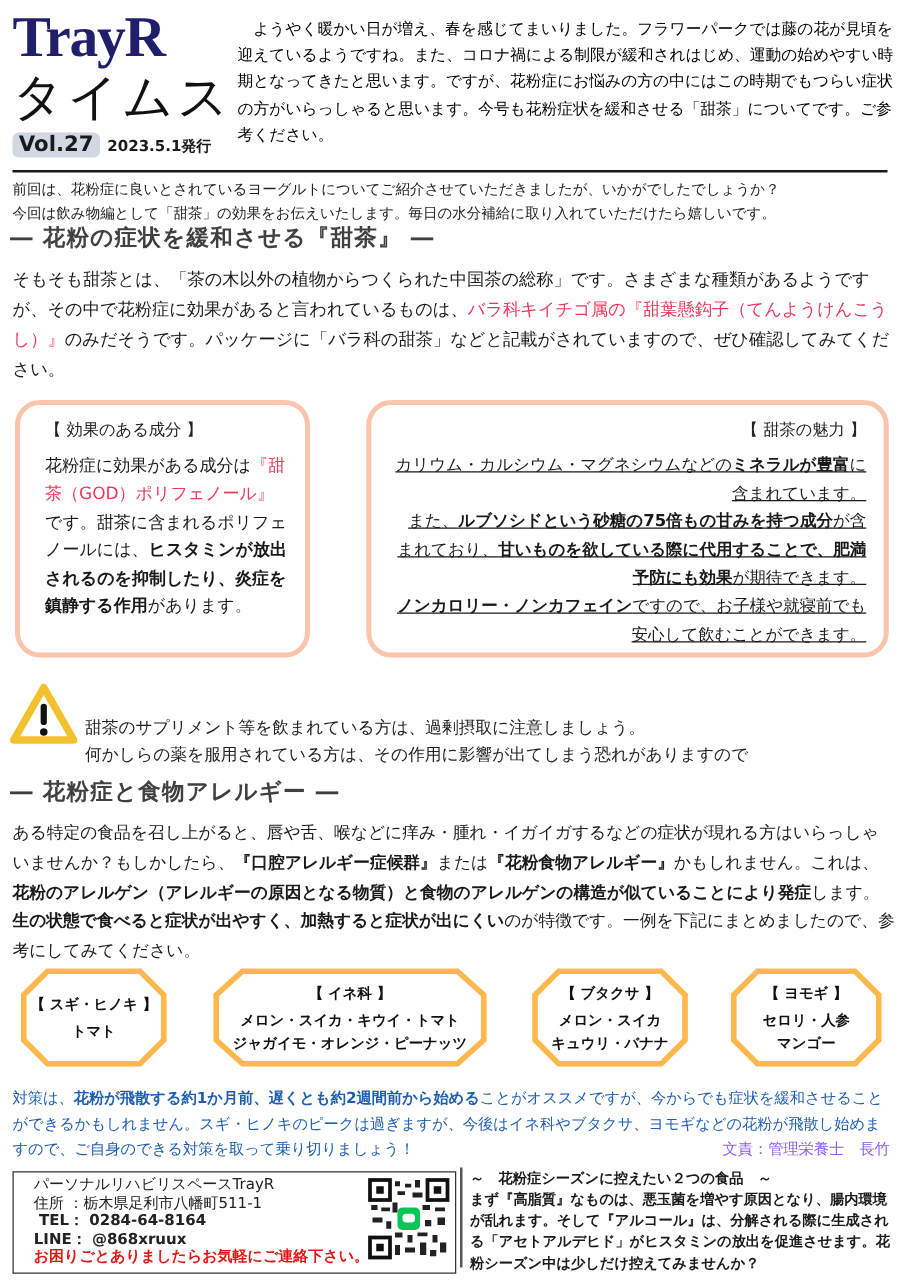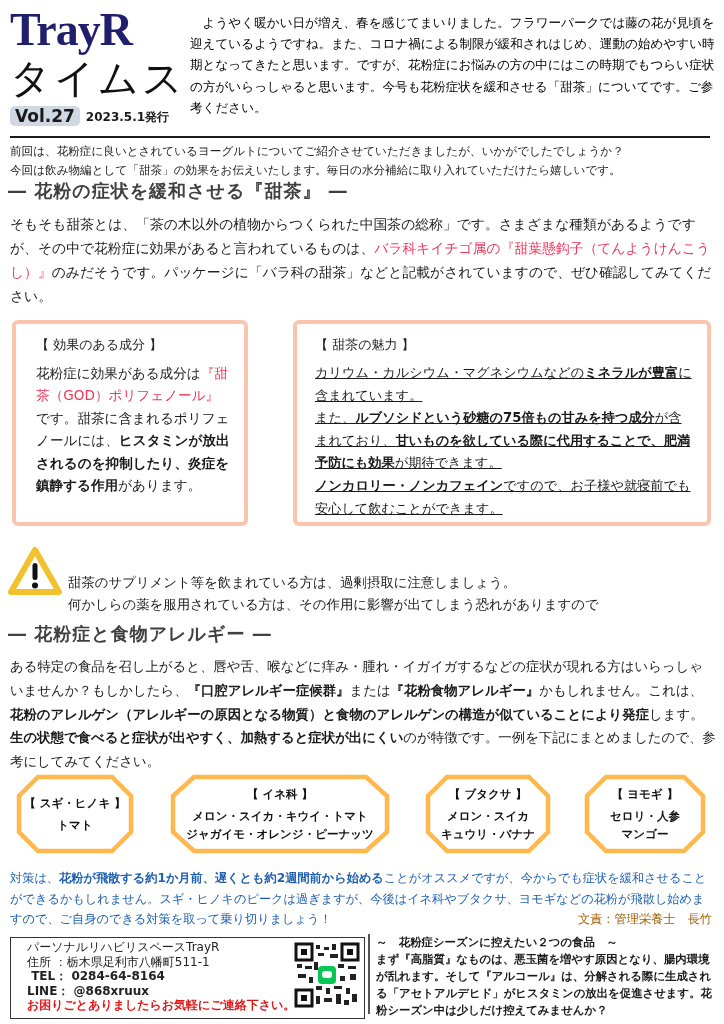--- a/index.html
+++ b/index.html
@@ -20,41 +20,41 @@
   .prev-note { position: absolute; left: 10px; top: 142px; width: 706px; font-size: 11.6px; line-height: 18.5px; color: #222; }
 
   .section-title { position: absolute; left: 8px; font-weight: bold; font-size: 18px; line-height: 22px; color: #404040; letter-spacing: 1px; }
   .sec1 { top: 180px; }
   .sec2 { top: 623px; }
 
   .p-body { position: absolute; left: 10px; width: 706px; font-size: 13.8px; line-height: 24px; color: #1a1a1a; }
   .p1 { top: 212px; }
   .red { color: #f0365a; }
 
-  .box { position: absolute; border: 4px solid #fbc4ad; border-radius: 6px; background: #fff; }
+  .box { position: absolute; border: 4px solid #fbc4ad; border-radius: 20px; background: #fff; }
   .box1 { left: 12px; top: 320px; width: 236px; height: 206px; padding: 12px 14px 0 20px; }
-  .box2 { left: 293px; top: 320px; width: 418px; height: 206px; padding: 12px 14px 0 18px; }
+  .box2 { left: 293px; top: 320px; width: 418px; height: 206px; padding: 12px 14px 0 18px; text-align: right; }
   .box-title { font-size: 13px; line-height: 18px; margin-bottom: 8px; color: #222; }
   .box-body { font-size: 13.6px; line-height: 22.4px; color: #1a1a1a; }
   .box2 .box-body { font-size: 13.2px; line-height: 22.6px; text-decoration: underline; }
   b { font-weight: bold; }
 
   .warn-icon { position: absolute; left: 8px; top: 546px; width: 54px; height: 50px; }
   .warn-text { position: absolute; left: 68px; top: 572px; width: 650px; font-size: 13.4px; line-height: 21.5px; color: #222; }
 
   .p2 { top: 655px; font-size: 13.4px; line-height: 23.8px; }
 
   .oct { position: absolute; top: 774px; height: 80px; }
   .oct svg { position: absolute; left: 0; top: 0; }
   .oct-inner { position: absolute; left: 0; top: 0; width: 100%; height: 100%; display: flex; flex-direction: column; align-items: center; justify-content: center; font-weight: bold; font-size: 11.5px; line-height: 18px; color: #111; text-align: center; }
   .oct-label { margin-bottom: 4px; }
 
   .p3 { top: 868px; font-size: 12.2px; line-height: 20.6px; color: #1f5fb0; }
   .p3 b { color: #1f5fb0; }
-  .author { position: absolute; right: 12px; top: 909px; font-size: 12.2px; line-height: 20px; color: #a16207; }
+  .author { position: absolute; right: 12px; top: 909px; font-size: 12.2px; line-height: 20px; color: #8b5cf6; }
 
   .contact { position: absolute; left: 10px; top: 937px; width: 355px; height: 82px; border: 1.5px solid #333; padding: 2px 16px; font-size: 12px; line-height: 14.6px; color: #222; }
   .contact .strong { font-weight: bold; }
   .contact .cta { color: #e01818; font-weight: bold; }
   .qr { position: absolute; right: 4px; top: 4px; width: 66px; height: 66px; }
 
   .tip-bar { position: absolute; left: 368px; top: 934px; width: 2px; height: 80px; background: #555; }
   .tip { position: absolute; left: 376px; top: 934px; width: 344px; font-weight: bold; font-size: 11.4px; line-height: 17px; color: #1a1a1a; }
 </style>
 </head>

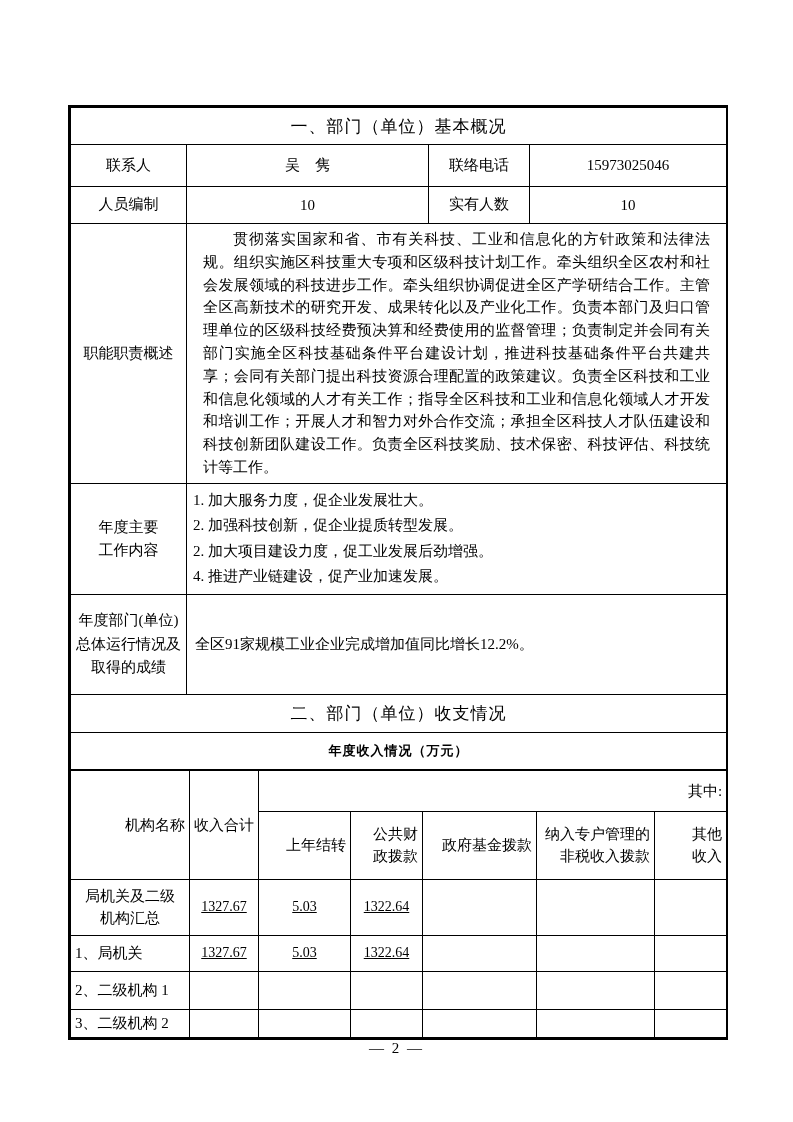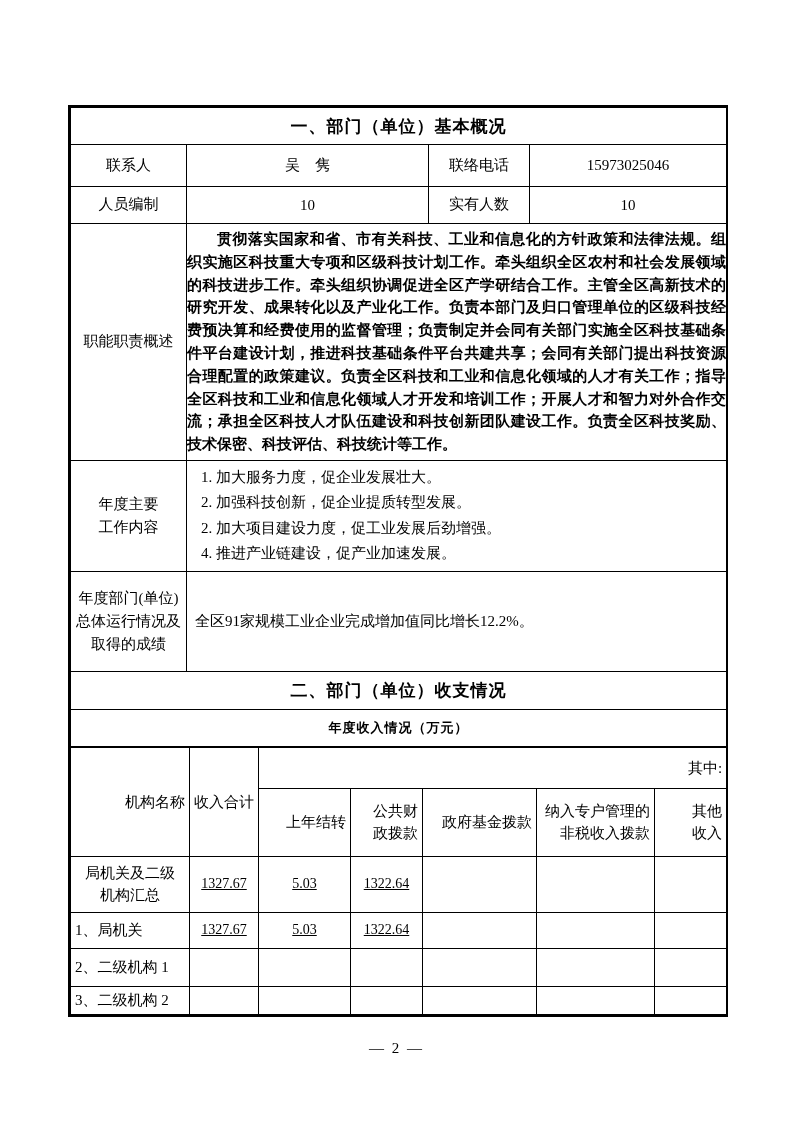--- a/index.html
+++ b/index.html
@@ -28,40 +28,39 @@
   td, th {
     border: 1px solid #000000;
     vertical-align: middle;
     font-size: 15px;
     font-weight: normal;
     padding: 2px 4px;
     overflow: hidden;
   }
   .section-title {
     font-size: 17px;
-    font-weight: bold;
+    font-weight: normal;
     text-align: center;
     letter-spacing: 1px;
   }
   .sub-title {
     font-size: 13px;
     font-weight: bold;
     text-align: center;
     letter-spacing: 1px;
   }
   .label-cell { text-align: center; white-space: pre-line; line-height: 1.55; }
   .value-cell { text-align: center; }
   .para-cell {
     text-align: justify;
     line-height: 1.52;
-    padding: 4px 0;
-    font-weight: bold;
+    padding: 4px 16px;
   }
   .para-cell .indent { text-indent: 2em; }
-  .list-cell { padding: 4px 14px; line-height: 1.7; }
+  .list-cell { padding: 4px 6px; line-height: 1.7; }
   .list-cell div { text-align: left; }
   .perf-cell { padding: 4px 8px; line-height: 1.5; text-align: left; }
   .num-cell { text-align: center; font-size: 14px; text-decoration: underline; }
   .name-cell-center { text-align: center; white-space: pre-line; line-height: 1.5; }
   .name-cell-left { text-align: left; padding-left: 4px; }
   .hdr-cell { text-align: right; line-height: 1.5; }
   .income-table { margin-top: 0; }
   .footer {
     position: absolute;
     left: 0;

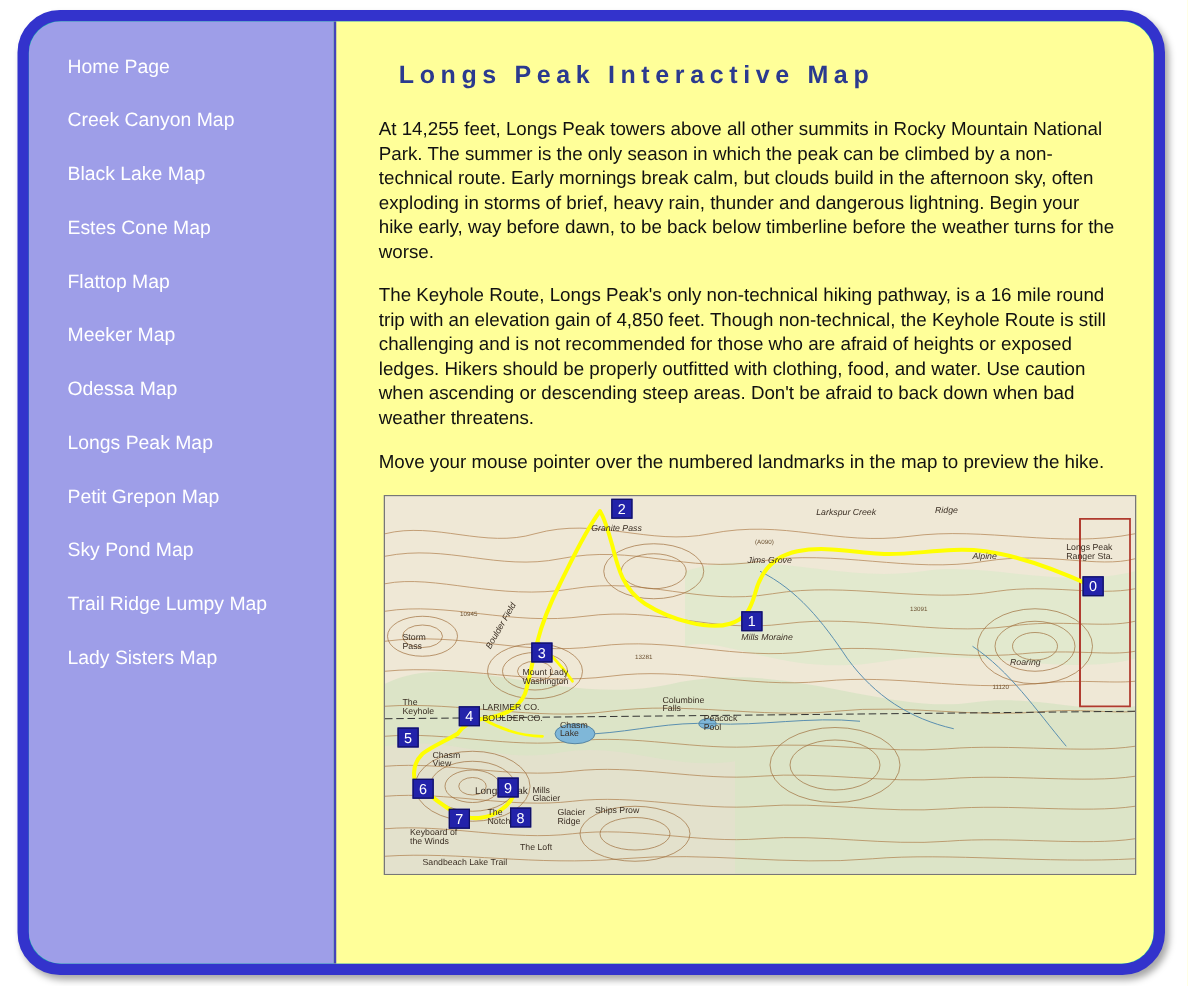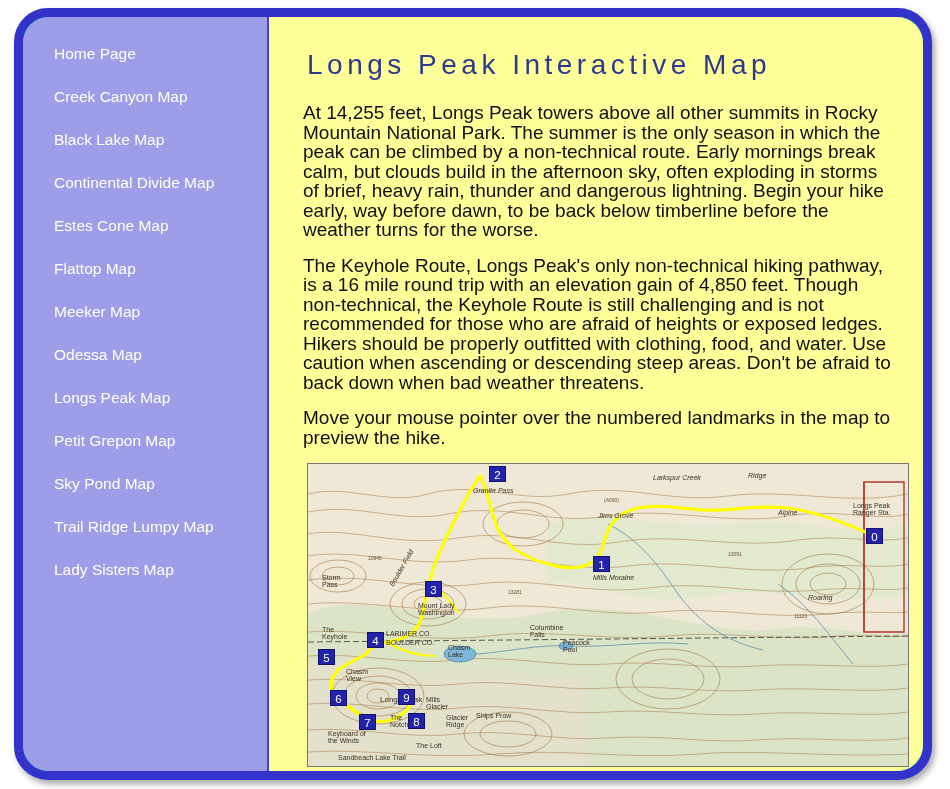--- a/index.html
+++ b/index.html
@@ -62,29 +62,29 @@
     flex: 1 1 auto;
     background: #ffff99;
     border-left: 2px solid #4444bb;
     box-sizing: border-box;
     padding: 24px 30px 20px 34px;
     overflow: hidden;
   }
 
   .page-title {
     color: #2b3a8f;
-    font-size: 28px;
+    font-size: 20px;
     letter-spacing: 4.5px;
-    font-weight: normal;
-    margin: 8px 0 22px 4px;
+    font-weight: bold;
+    margin: 8px 0 22px 16px;
   }
 
   .para {
     color: #111111;
-    font-size: 19px;
+    font-size: 15px;
     line-height: 19.5px;
     margin: 0 0 16px 0;
     max-width: 600px;
   }
 
   
   .map-wrap {
     position: relative;
     width: 600px;
     height: 302px;
@@ -124,21 +124,20 @@
 </head>
 <body>
 
 <div class="outer-frame">
   <div class="inner-area">
 
     <nav class="sidebar">
       <a class="nav-item">Home Page</a>
       <a class="nav-item">Creek Canyon Map</a>
       <a class="nav-item">Black Lake Map</a>
-      <a class="nav-item">Continental Divide Map</a>
       <a class="nav-item">Estes Cone Map</a>
       <a class="nav-item">Flattop Map</a>
       <a class="nav-item">Meeker Map</a>
       <a class="nav-item">Odessa Map</a>
       <a class="nav-item">Longs Peak Map</a>
       <a class="nav-item">Petit Grepon Map</a>
       <a class="nav-item">Sky Pond Map</a>
       <a class="nav-item">Trail Ridge Lumpy Map</a>
       <a class="nav-item">Lady Sisters Map</a>
     </nav>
━━━━
In the entries above, find each line with the word "decoration" and return it.

   .box2 .box-body { font-size: 13.2px; line-height: 22.6px; text-decoration: underline; }
   .num-cell { text-align: center; font-size: 14px; text-decoration: underline; }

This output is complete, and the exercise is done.